Please refer to the package insert for complete warnings and contraindications, as those data are currently unavailable in this Evidence Pack.


Conclusion and Next Steps

Decision: Hold

Rationale: Despite a very high TxGNN prediction score (99.96%), this score reflects model generalisation across keratinocyte-related skin disorders rather than a disease-specific mechanistic connection. Seborrheic keratosis is driven by FGFR3/PIK3CA mutation, not by the VDR-regulated inflammatory pathways Calcipotriol modulates; the unmet clinical need is also minimal given SK’s benign and non-malignant nature. With zero supporting clinical trials and zero relevant publications, there is no evidence base to justify further investment.
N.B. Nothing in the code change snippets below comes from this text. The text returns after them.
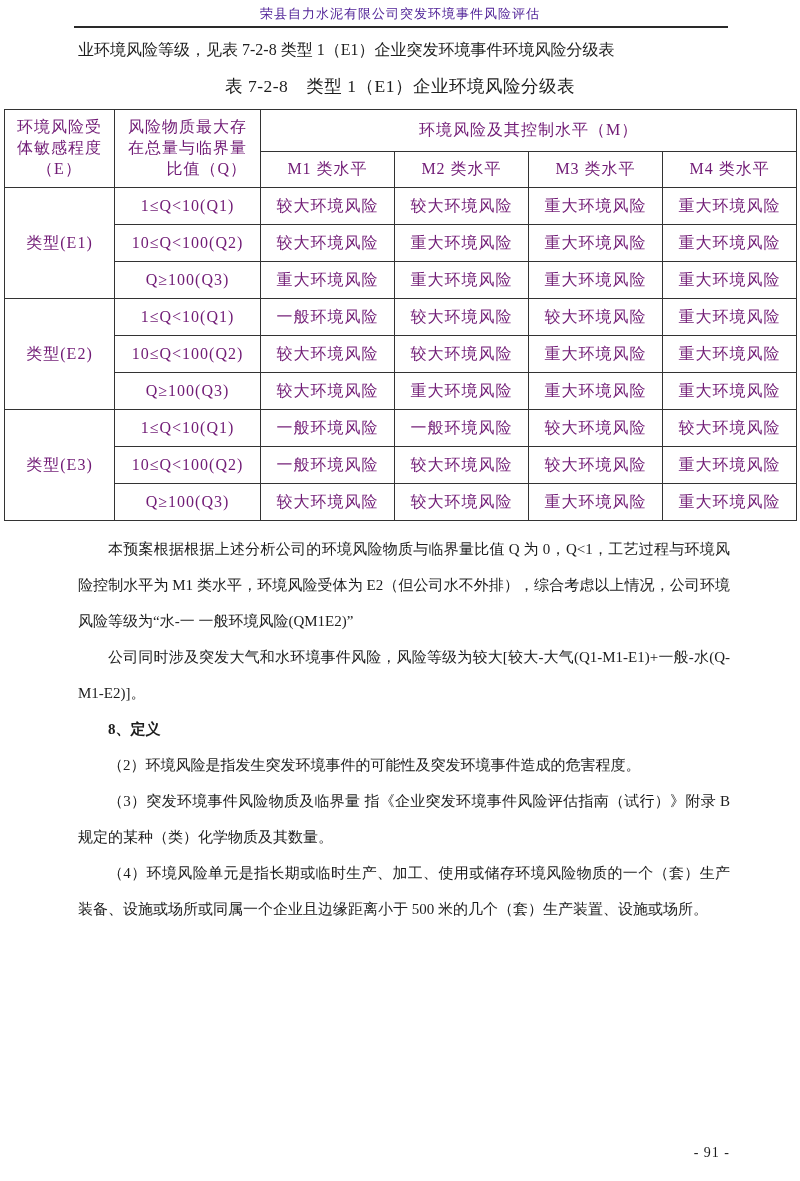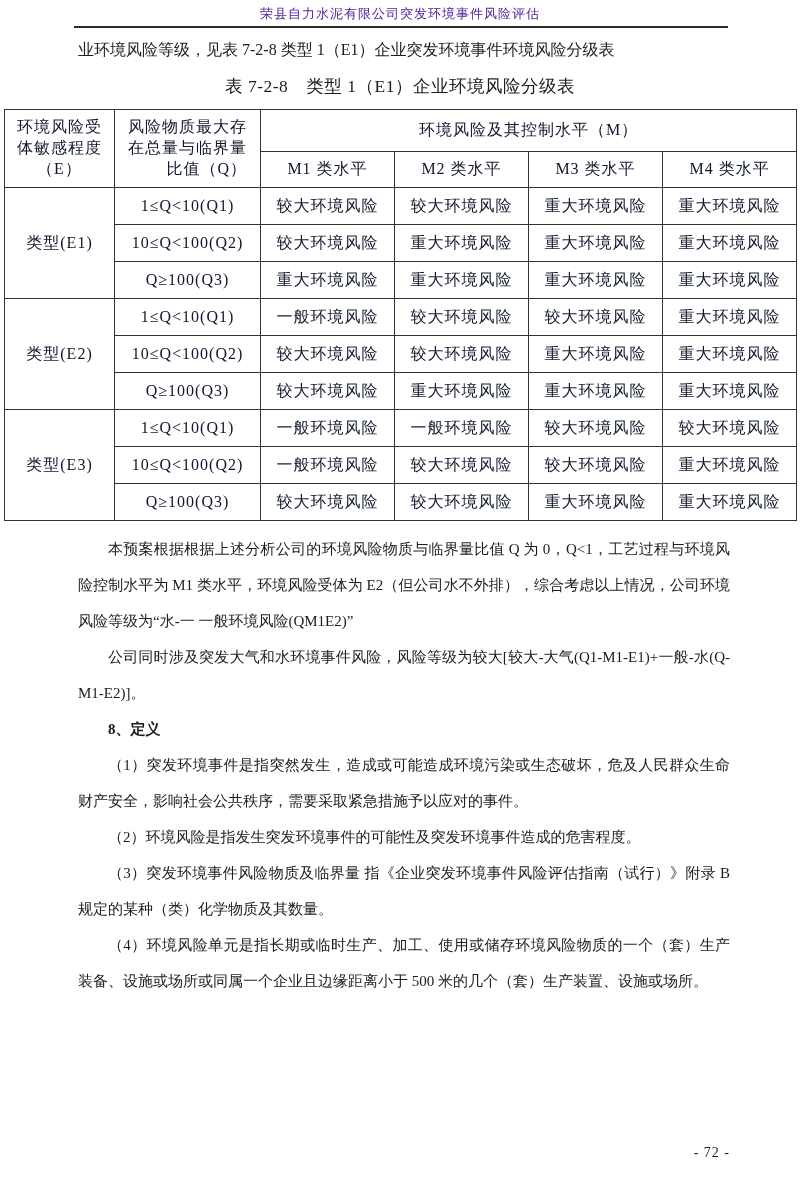"环境风险受体敏感程度（E）" table.risk-table { color: #0f172a -> #701a75 }
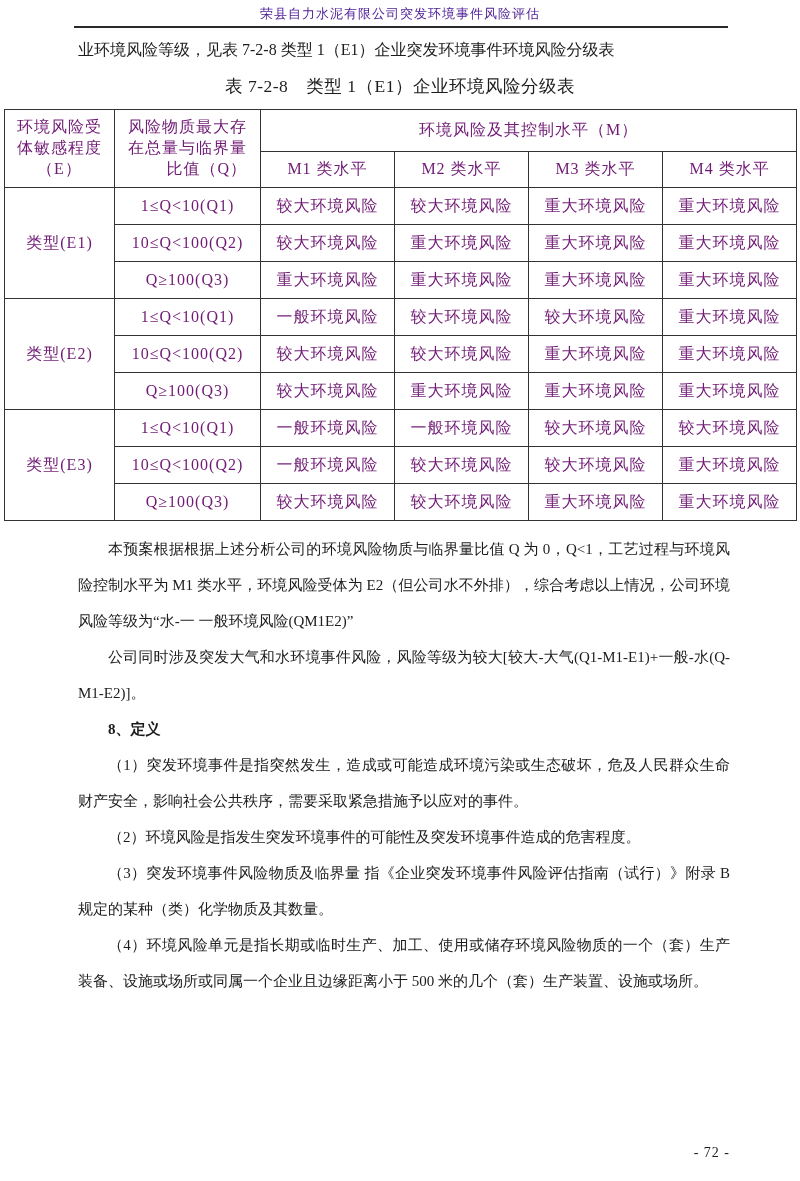"（1）突发环境事件是指突然发生，造成或可能造成环境污染或生态破坏，危及人民群众生" p { html: <p>（1）突发环境事件是指突然发生，造成或可能造成环境污染或生态破坏，危及人民群众生命财产安全，影响社会公共秩序，需要采取紧急措施予以应对的事件。</p> -> none }
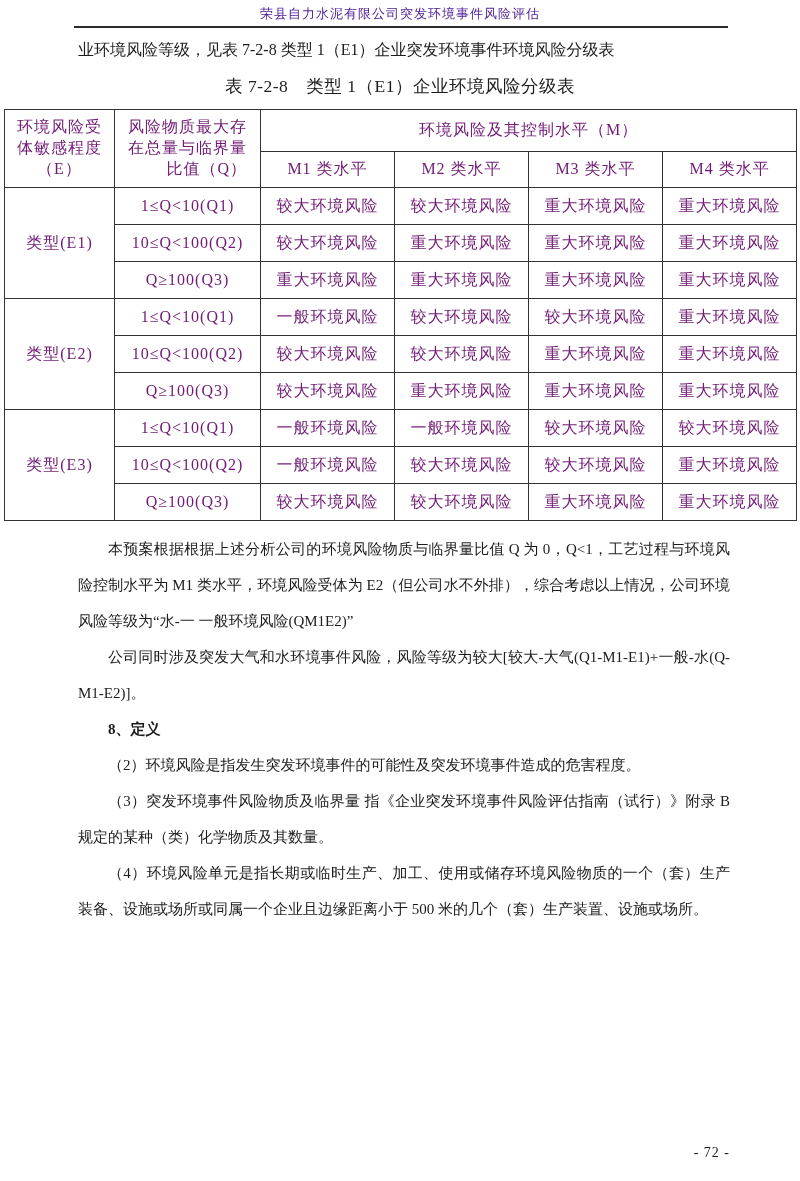"- 72 -" div.page-number { text: 72 -> 91 }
To proceed, the following is needed:

  • Mechanistic validation: In vitro studies using SK-derived keratinocyte models (FGFR3/PIK3CA-mutant cell lines) to determine whether VDR activation has any measurable impact on SK-type proliferative signalling
  • Epidemiological signal: Any observational evidence that long-term Calcipotriol users show altered SK incidence or lesion regression
  • Clinical need assessment: A formal determination of whether a therapeutic gap exists for SK, given its benign course and low treatment priority
  • MOA data retrieval: Query DrugBank API to obtain the complete pharmacological profile of Calcipotriol (Data Gap DG002)
  • Safety profile completion: Retrieve CDSCO prescribing information to assess warnings and contraindications (Data Gap DG001)
  • Consider reprioritising: Among the top 10 predicted indications, Vulvitis (rank 4) and Vulvar Neoplasm (rank 5) have published literature support (PMID 22968059 and 30785593 respectively) and stronger mechanistic rationale as psoriasis-extension and EMPD chemosensitisation targets — these may be higher-yield candidates for a full evidence deep-dive

⚠️ Disclaimer: This report is for research reference purposes only and does not constitute medical advice. All drug repurposing candidates require clinical validation before any therapeutic application.

Disclaimer

This content is for research purposes only and does not constitute medical advice. Clinical validation is required before any clinical application.